Transcribe exactly the line that contains "[66,228,827,245] [66,250,857,268] [66,293,354,311]" and every line after it through the end of the records, with nothing else.

Data excerpts
'''

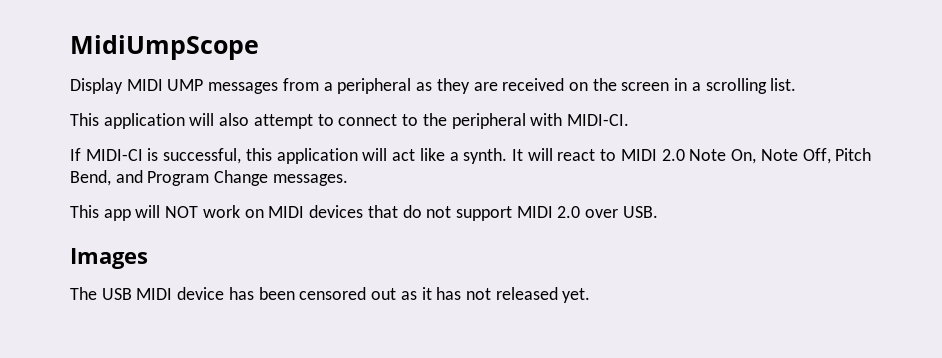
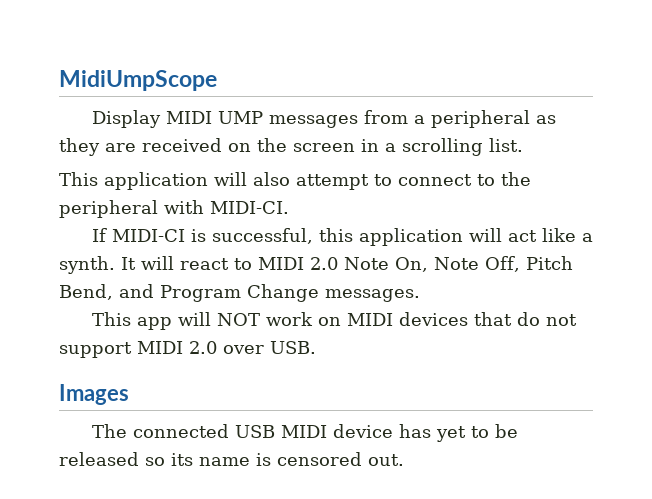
(97, 293) none -> [132,424,229,438] connected
[258,287,591,303] been censored out as it has not released yet. -> [435,424,518,442] [59,452,404,466] yet to be released so its name is censored out.

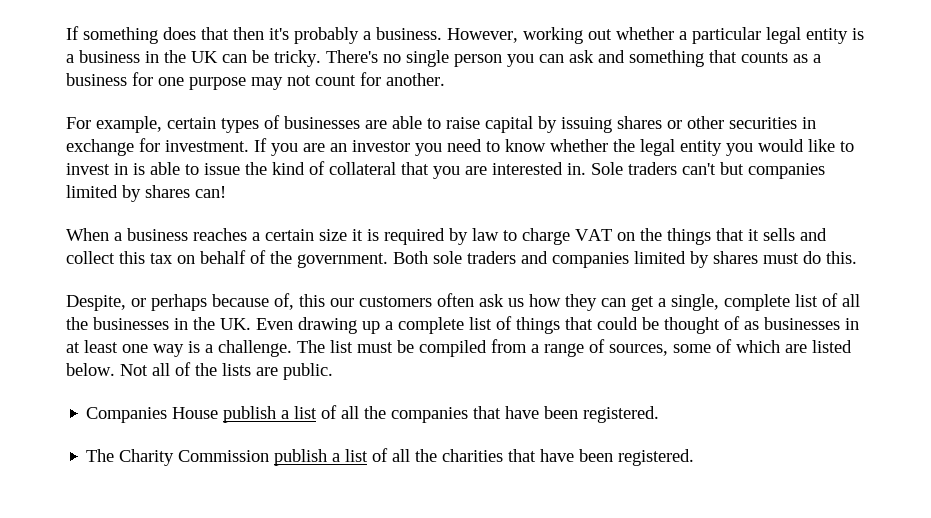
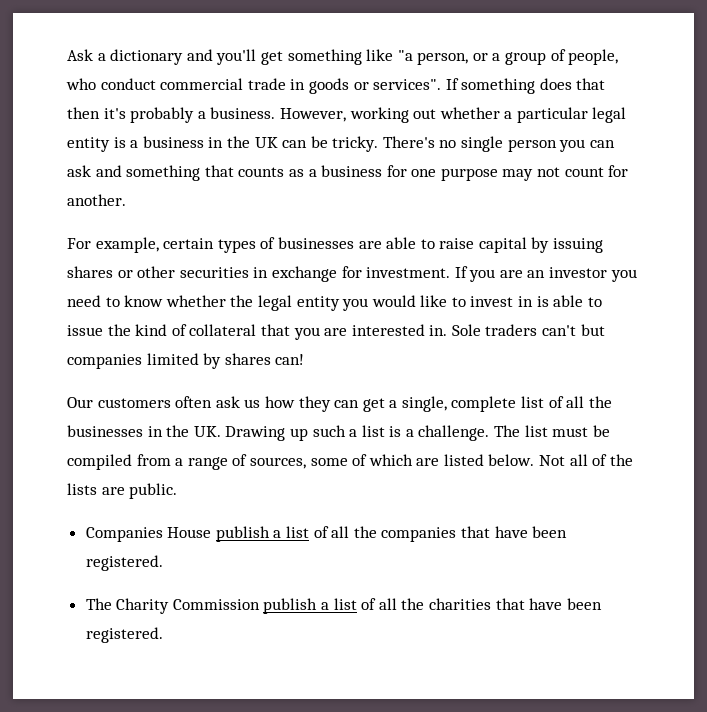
(66, 33) none -> [67,49,619,65] [66,78,442,94] Ask a dictionary and you'll get something like "a person, or a group of people, who conduct commercial trade in goods or services".
[66,228,827,245] [66,250,857,268] [66,293,354,311] When a business reaches a certain size it is required by law to charge VAT on the things that it sells and collect this tax on behalf of the government. Both sole traders and companies limited by shares must do this. // Despite, or perhaps because of, this our -> [67,397,93,408] Our
[256,316,859,334] [66,340,184,357] Even drawing up a complete list of things that could be thought of as businesses in at least one way -> [225,425,385,441] Drawing up such a list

'''

Response:
[66,228,827,245] [66,250,857,268] [66,293,354,311] When a business reaches a certain size it is required by law to charge VAT on the things that it sells and collect this tax on behalf of the government. Both sole traders and companies limited by shares must do this. // Despite, or perhaps because of, this our -> [67,397,93,408] Our
[256,316,859,334] [66,340,184,357] Even drawing up a complete list of things that could be thought of as businesses in at least one way -> [225,425,385,441] Drawing up such a list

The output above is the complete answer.